Activity
Your task is to filter the data below down to the lines holding "Brussels".

Records shown
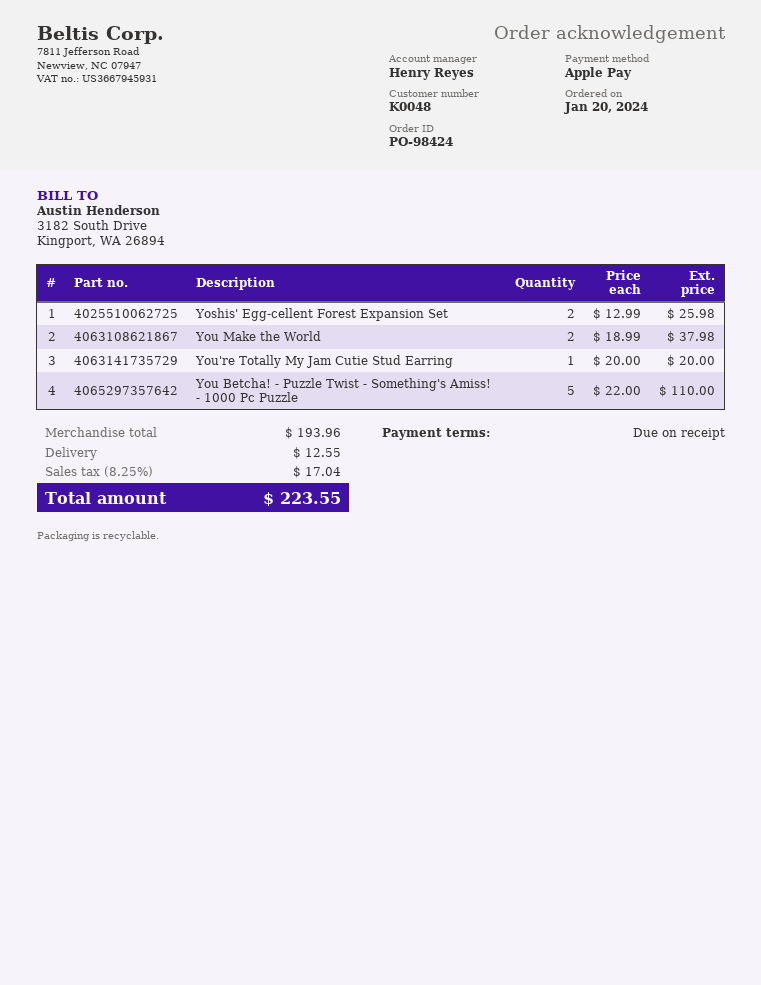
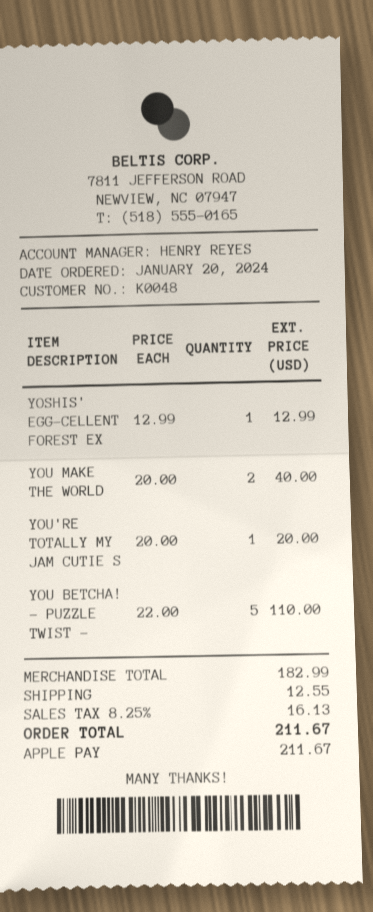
Yoshis' Egg-cellent Forest Expansion Set: 2 x 12.99 = 25.98 -> 1 x 12.99 = 12.99
You Make the World: 2 x 18.99 = 37.98 -> 2 x 20.00 = 40.00
subtotal: 193.96 -> 182.99
tax: 8.25% = 17.04 -> 8.25% = 16.13
total: 223.55 -> 211.67

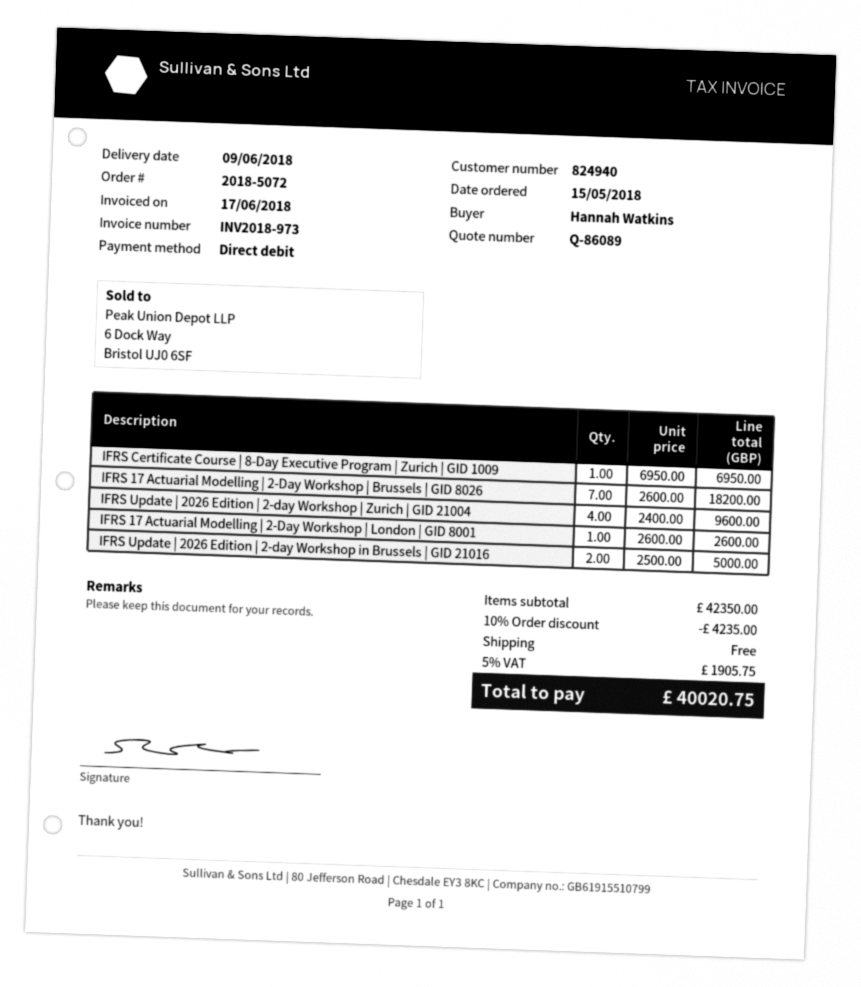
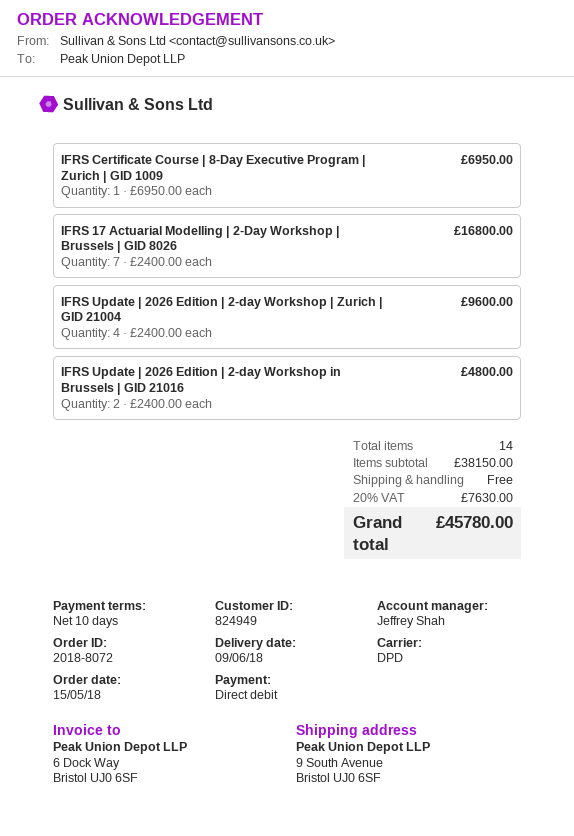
order number: 2018-5072 -> 2018-8072
customer number: 824940 -> 824949
IFRS 17 Actuarial Modelling | 2-Day Workshop | Brussels | GID 8026: 7 x 2600.00 = 18200.00 -> 7 x 2400.00 = 16800.00
IFRS 17 Actuarial Modelling | 2-Day Workshop | London | GID 8001: 1 x 2600.00 = 2600.00 -> none
IFRS Update | 2026 Edition | 2-day Workshop in Brussels | GID 21016: 2 x 2500.00 = 5000.00 -> 2 x 2400.00 = 4800.00
subtotal: 42350.00 -> 38150.00
discount: 10% = 4235.00 -> none
tax: 5% = 1905.75 -> 20% = 7630.00
total: 40020.75 -> 45780.00

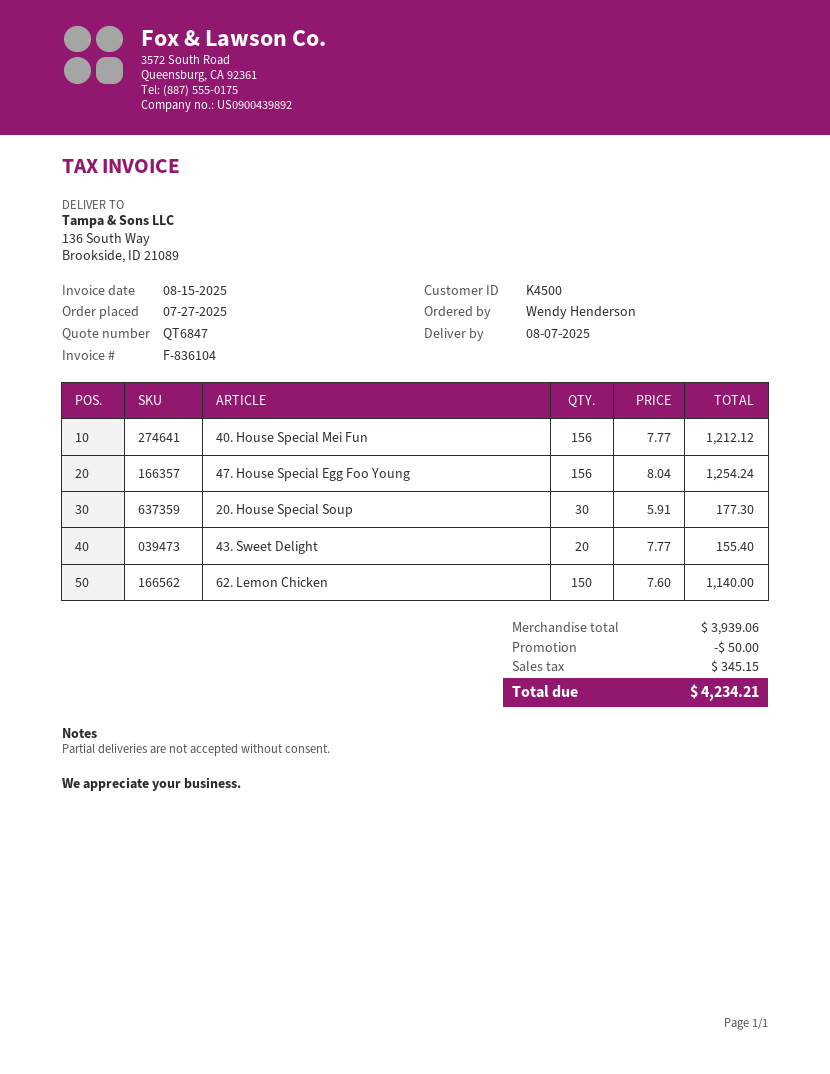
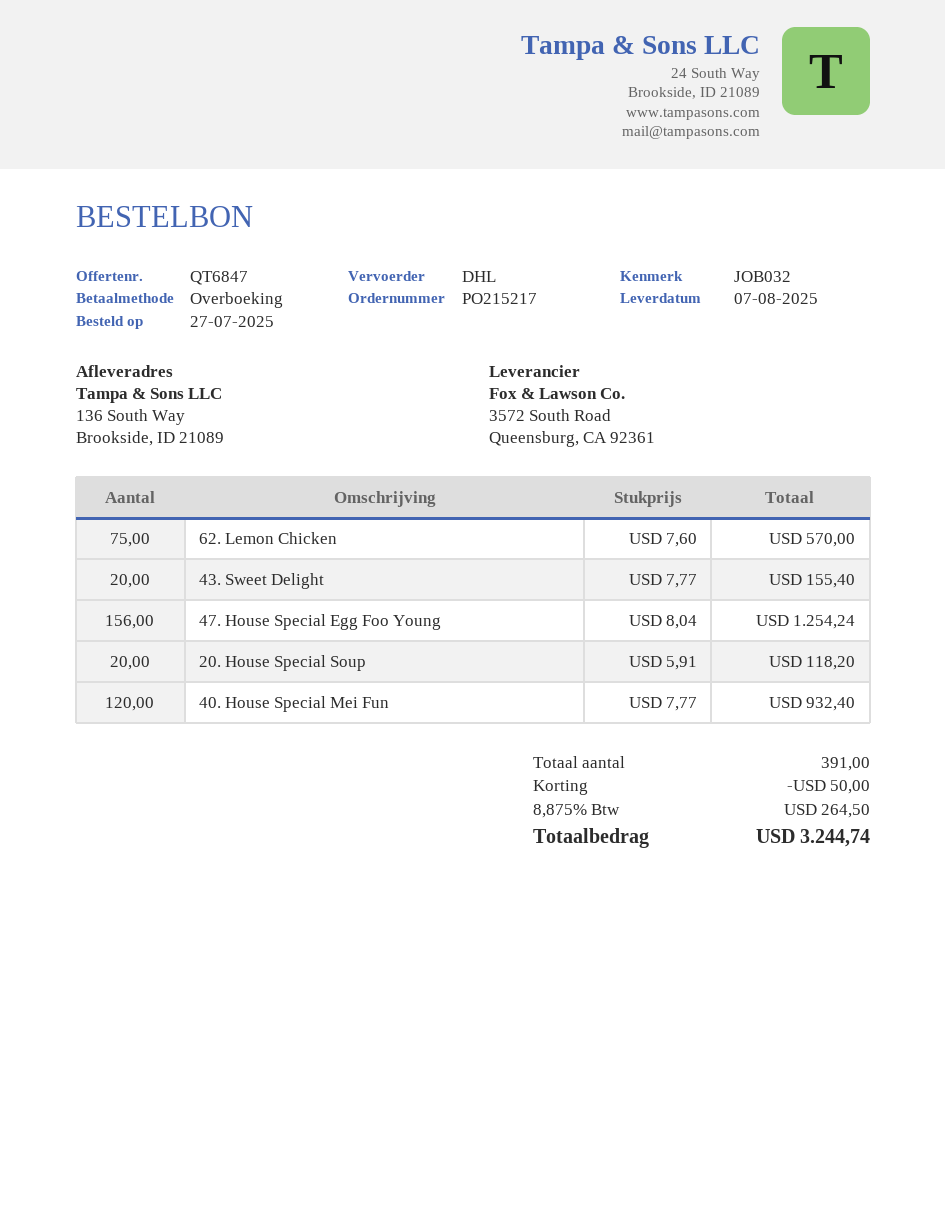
40. House Special Mei Fun: 156 x 7.77 = 1212.12 -> 120 x 7.77 = 932.40
20. House Special Soup: 30 x 5.91 = 177.30 -> 20 x 5.91 = 118.20
62. Lemon Chicken: 150 x 7.60 = 1140.00 -> 75 x 7.60 = 570.00
tax: 345.15 -> 264.50
total: 4234.21 -> 3244.74

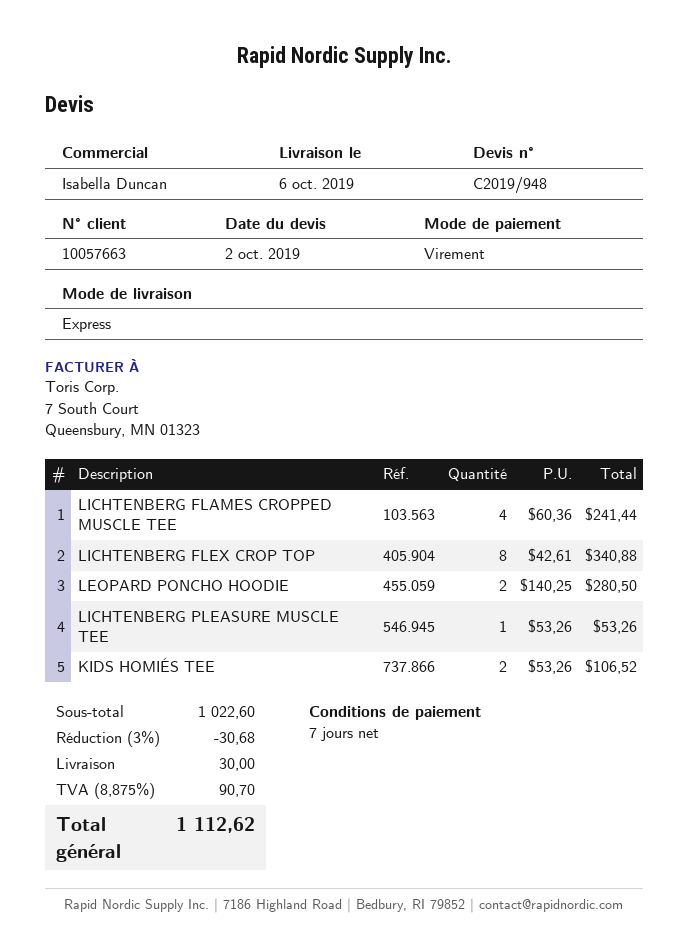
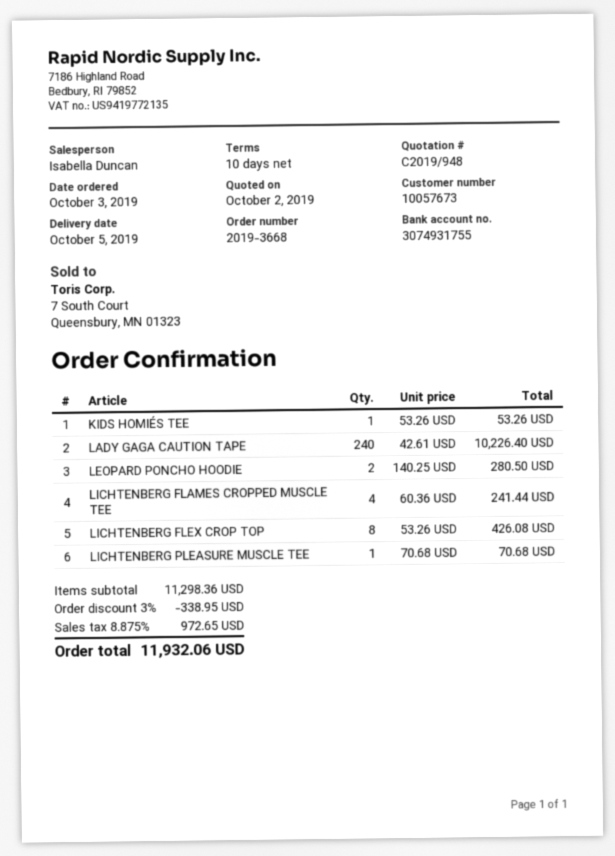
delivery date: 2019-10-06 -> 2019-10-05
payment terms: 7 days -> 10 days
customer number: 10057663 -> 10057673
LICHTENBERG FLEX CROP TOP: 8 x 42.61 = 340.88 -> 8 x 53.26 = 426.08
LICHTENBERG PLEASURE MUSCLE TEE: 1 x 53.26 = 53.26 -> 1 x 70.68 = 70.68
KIDS HOMIÉS TEE: 2 x 53.26 = 106.52 -> 1 x 53.26 = 53.26
LADY GAGA CAUTION TAPE: none -> 240 x 42.61 = 10226.40
subtotal: 1022.60 -> 11298.36
discount: 3% = 30.68 -> 3% = 338.95
shipping: 30.00 -> none
tax: 8.875% = 90.70 -> 8.875% = 972.65
total: 1112.62 -> 11932.06

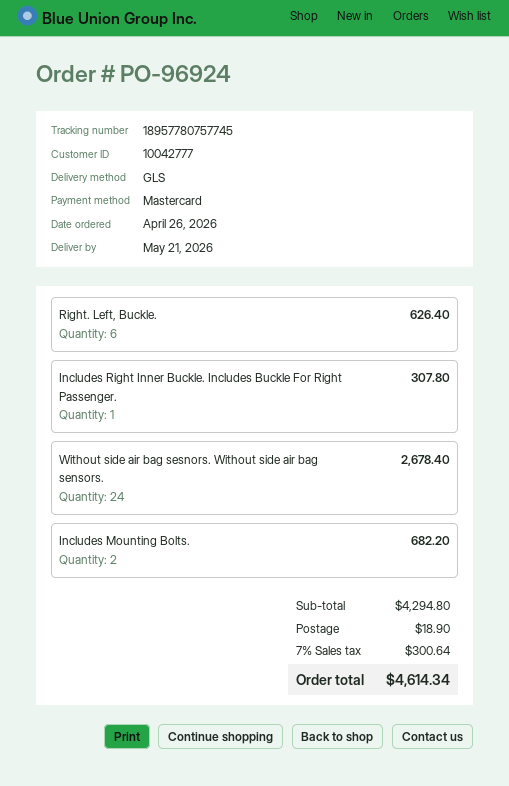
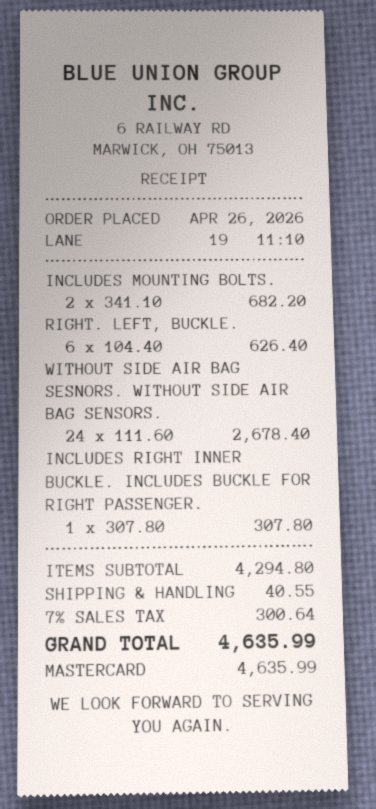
shipping: 18.90 -> 40.55
total: 4614.34 -> 4635.99

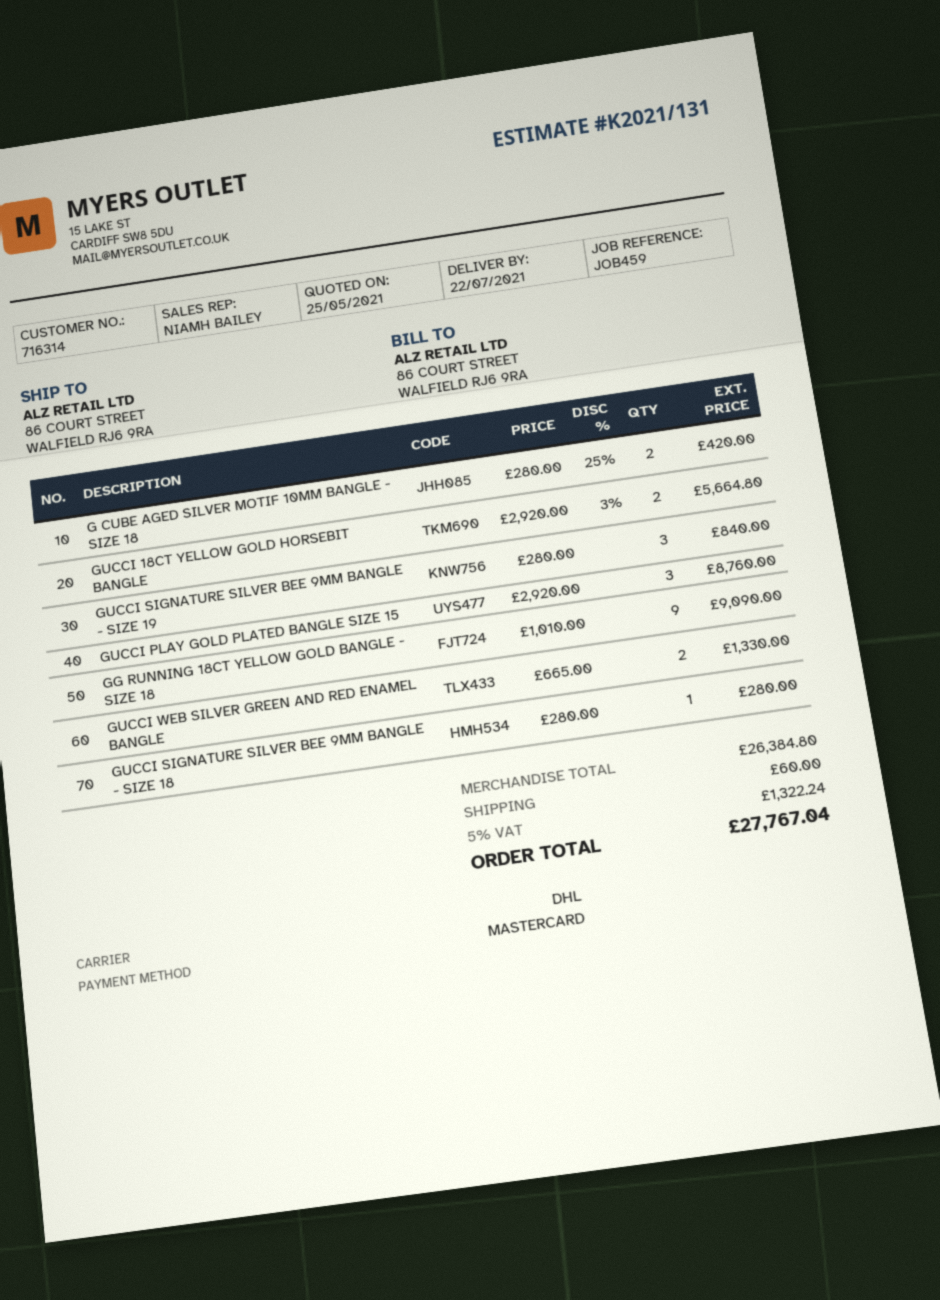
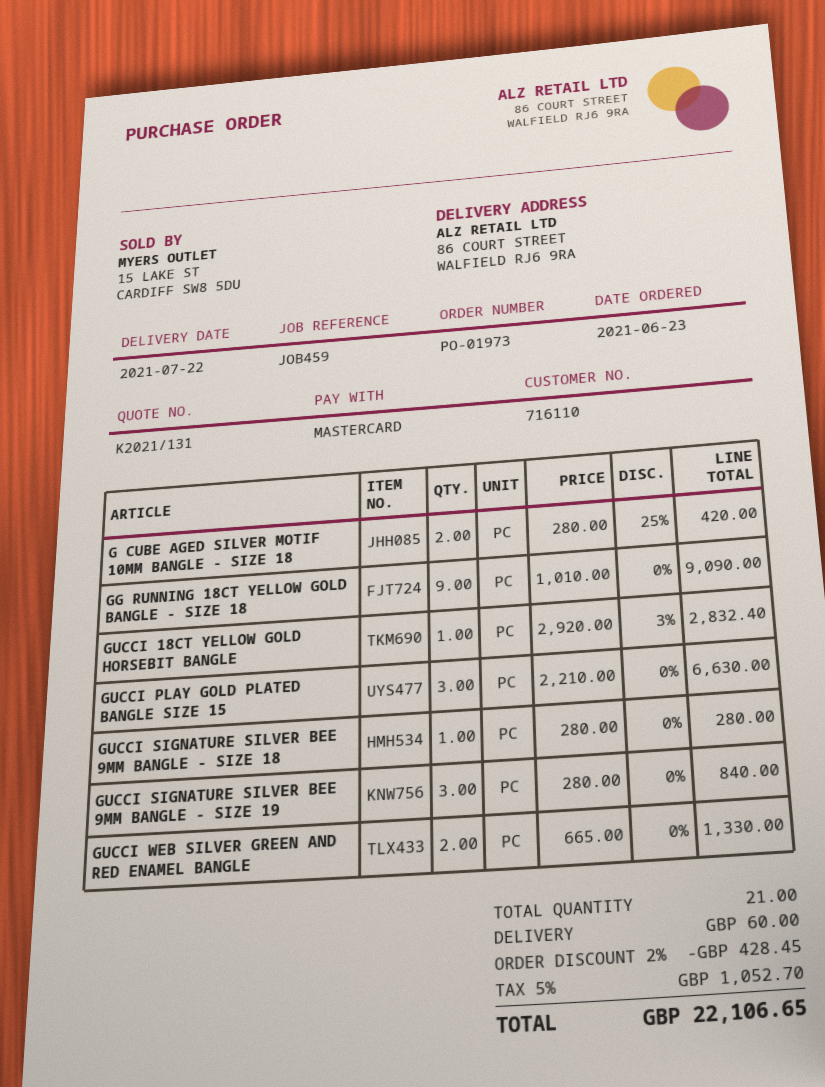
customer number: 716314 -> 716110
GUCCI 18CT YELLOW GOLD HORSEBIT BANGLE: 2 x 2920.00 - 3% = 5664.80 -> 1 x 2920.00 - 3% = 2832.40
GUCCI PLAY GOLD PLATED BANGLE SIZE 15: 3 x 2920.00 = 8760.00 -> 3 x 2210.00 = 6630.00
discount: none -> 2% = 428.45
tax: 5% = 1322.24 -> 5% = 1052.70
total: 27767.04 -> 22106.65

Your response
IFRS 17 Actuarial Modelling | 2-Day Workshop | Brussels | GID 8026: 7 x 2600.00 = 18200.00 -> 7 x 2400.00 = 16800.00
IFRS Update | 2026 Edition | 2-day Workshop in Brussels | GID 21016: 2 x 2500.00 = 5000.00 -> 2 x 2400.00 = 4800.00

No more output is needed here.